**Supplied material:**
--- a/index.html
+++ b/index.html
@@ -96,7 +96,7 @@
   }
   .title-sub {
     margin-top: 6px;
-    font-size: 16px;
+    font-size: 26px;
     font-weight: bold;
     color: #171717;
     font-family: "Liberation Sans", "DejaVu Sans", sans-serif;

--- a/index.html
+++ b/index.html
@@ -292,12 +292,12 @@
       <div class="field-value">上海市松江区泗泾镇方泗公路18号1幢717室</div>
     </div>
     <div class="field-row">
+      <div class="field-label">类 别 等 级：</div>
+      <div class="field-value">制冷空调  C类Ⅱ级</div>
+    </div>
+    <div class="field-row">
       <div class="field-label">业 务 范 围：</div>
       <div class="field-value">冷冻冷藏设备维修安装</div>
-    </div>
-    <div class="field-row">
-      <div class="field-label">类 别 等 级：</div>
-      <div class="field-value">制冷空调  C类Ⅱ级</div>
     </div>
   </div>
---
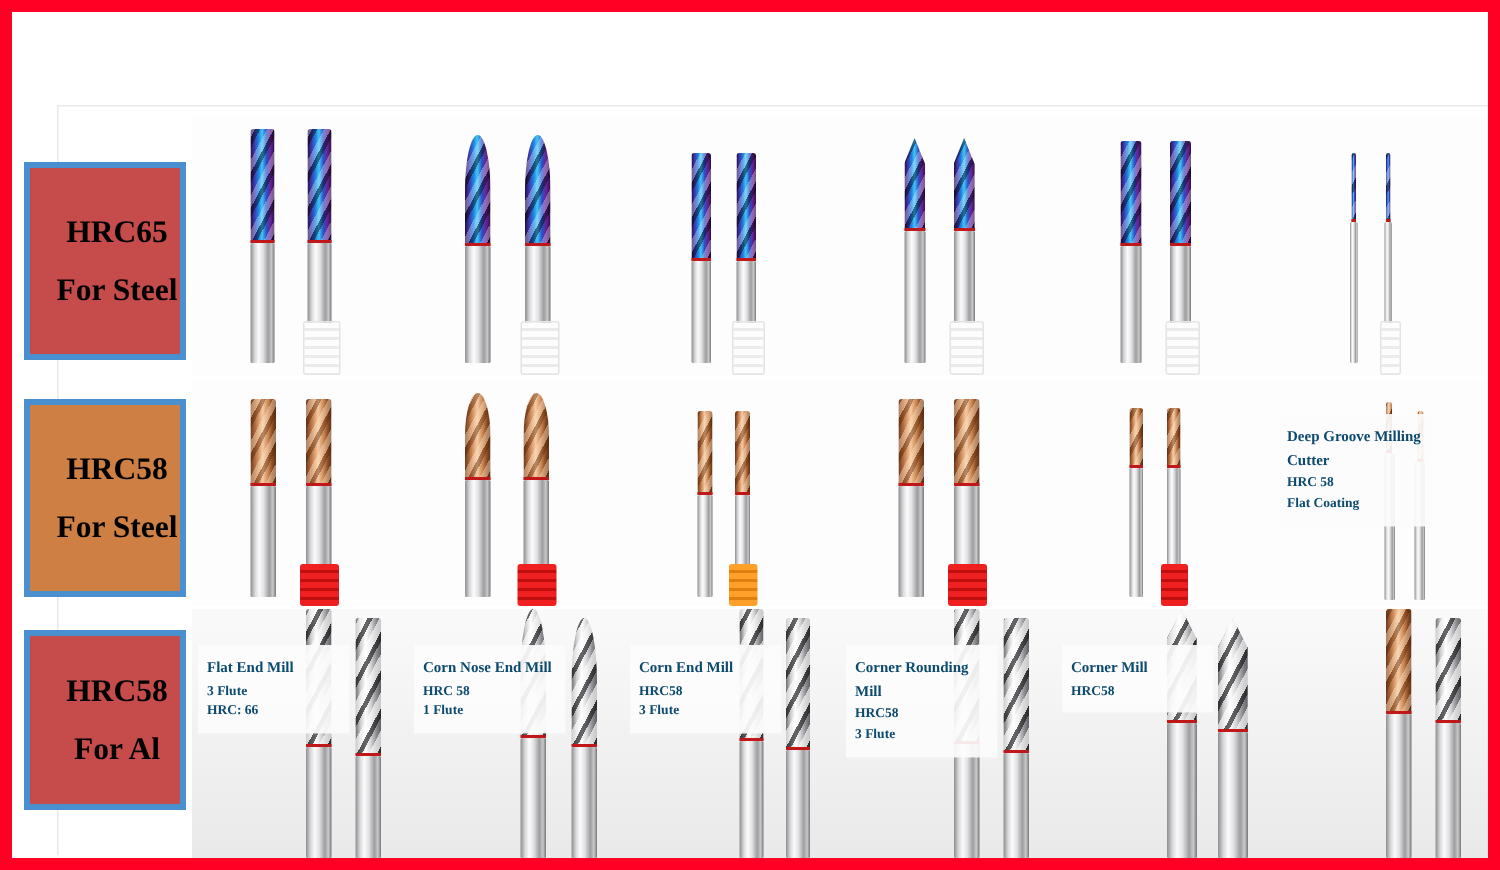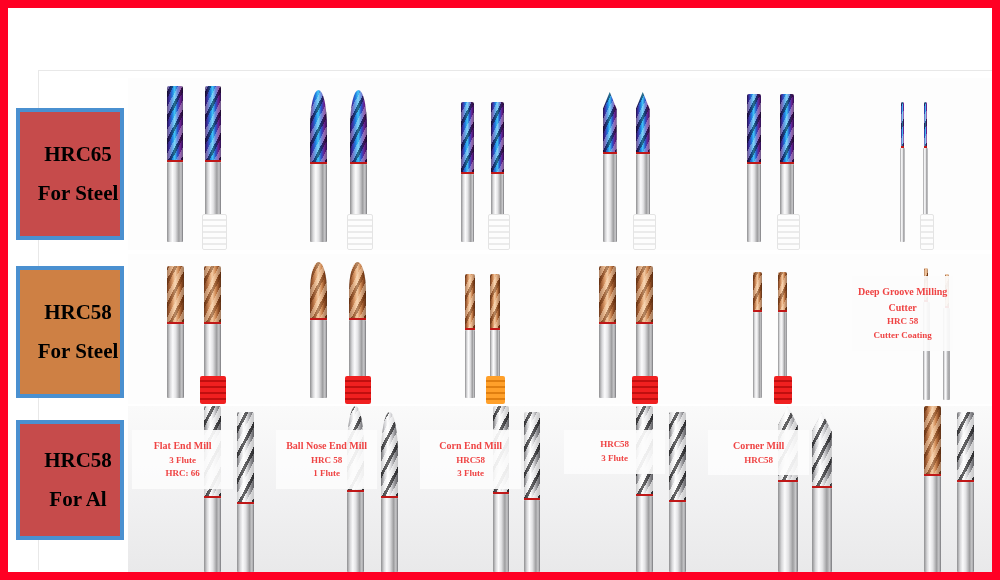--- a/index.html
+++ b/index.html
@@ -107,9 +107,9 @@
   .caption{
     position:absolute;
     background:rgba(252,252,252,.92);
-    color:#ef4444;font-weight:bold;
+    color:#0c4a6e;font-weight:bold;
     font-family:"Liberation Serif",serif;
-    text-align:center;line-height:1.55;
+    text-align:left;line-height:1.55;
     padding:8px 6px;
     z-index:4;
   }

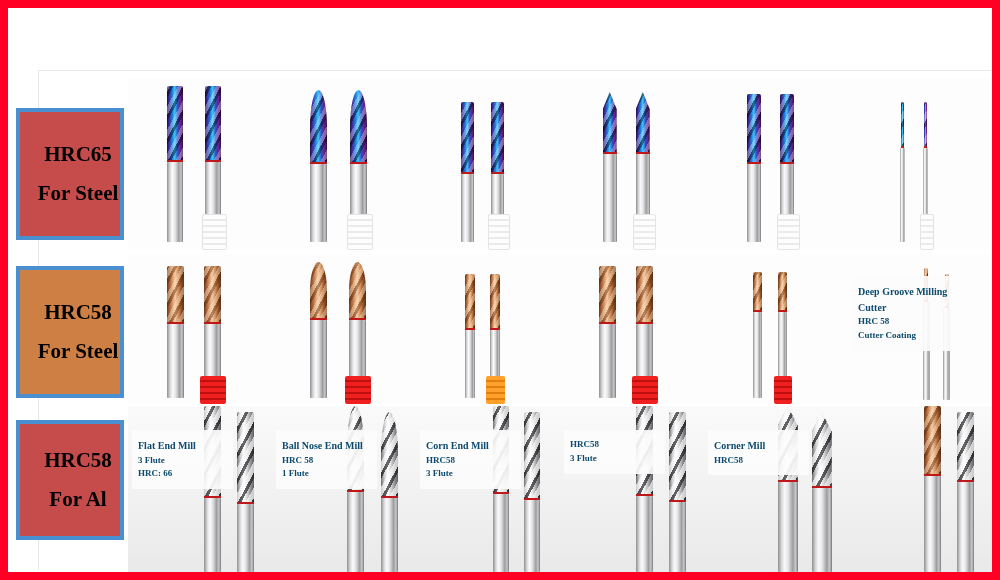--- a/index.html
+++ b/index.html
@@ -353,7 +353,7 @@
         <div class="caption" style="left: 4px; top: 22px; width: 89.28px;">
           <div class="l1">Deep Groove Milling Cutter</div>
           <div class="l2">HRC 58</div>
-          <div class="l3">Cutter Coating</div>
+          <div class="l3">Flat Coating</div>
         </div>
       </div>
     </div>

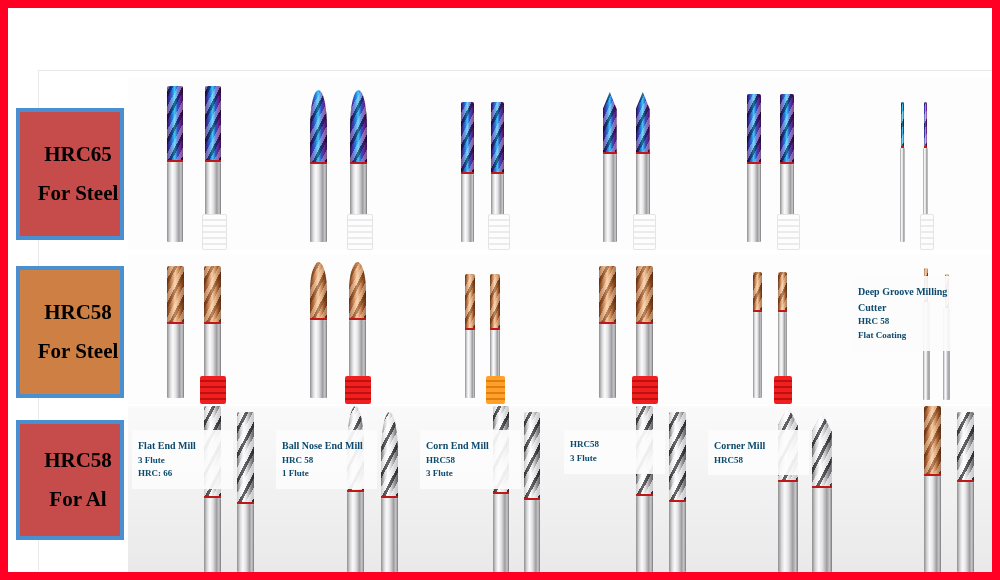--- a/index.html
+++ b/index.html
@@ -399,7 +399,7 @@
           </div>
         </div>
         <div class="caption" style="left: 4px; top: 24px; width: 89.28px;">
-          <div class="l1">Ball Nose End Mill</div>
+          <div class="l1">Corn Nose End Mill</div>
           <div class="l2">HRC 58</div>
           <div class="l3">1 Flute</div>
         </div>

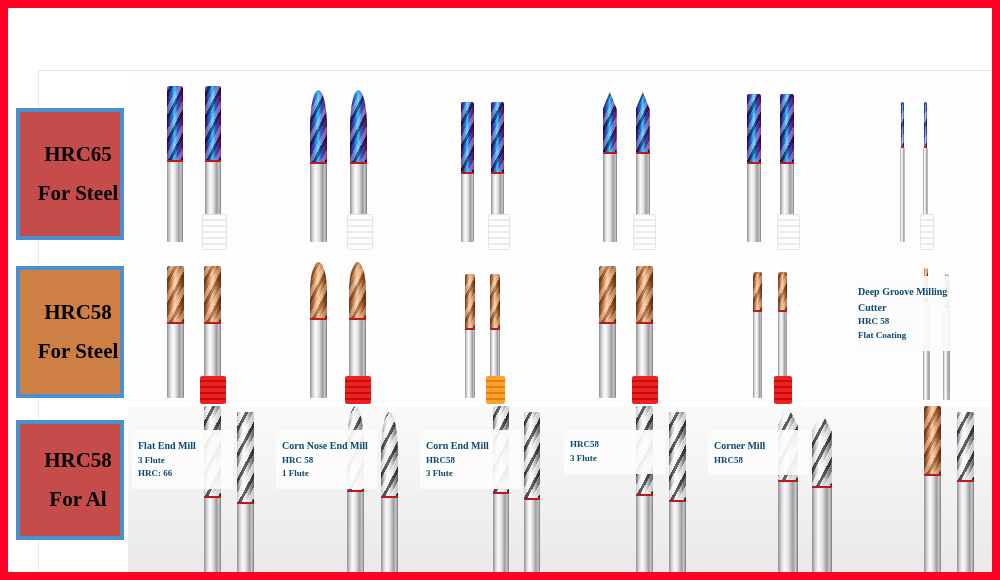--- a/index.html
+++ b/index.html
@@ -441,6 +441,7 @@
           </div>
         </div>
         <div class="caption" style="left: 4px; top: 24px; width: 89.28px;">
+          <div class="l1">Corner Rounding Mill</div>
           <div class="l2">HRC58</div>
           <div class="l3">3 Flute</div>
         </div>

**Exercise objective:**
Please copy out every line of the preceding listing that carries "color".

**Response:**
     color: #171717;
-    color:#ef4444;font-weight:bold;
+    color:#0c4a6e;font-weight:bold;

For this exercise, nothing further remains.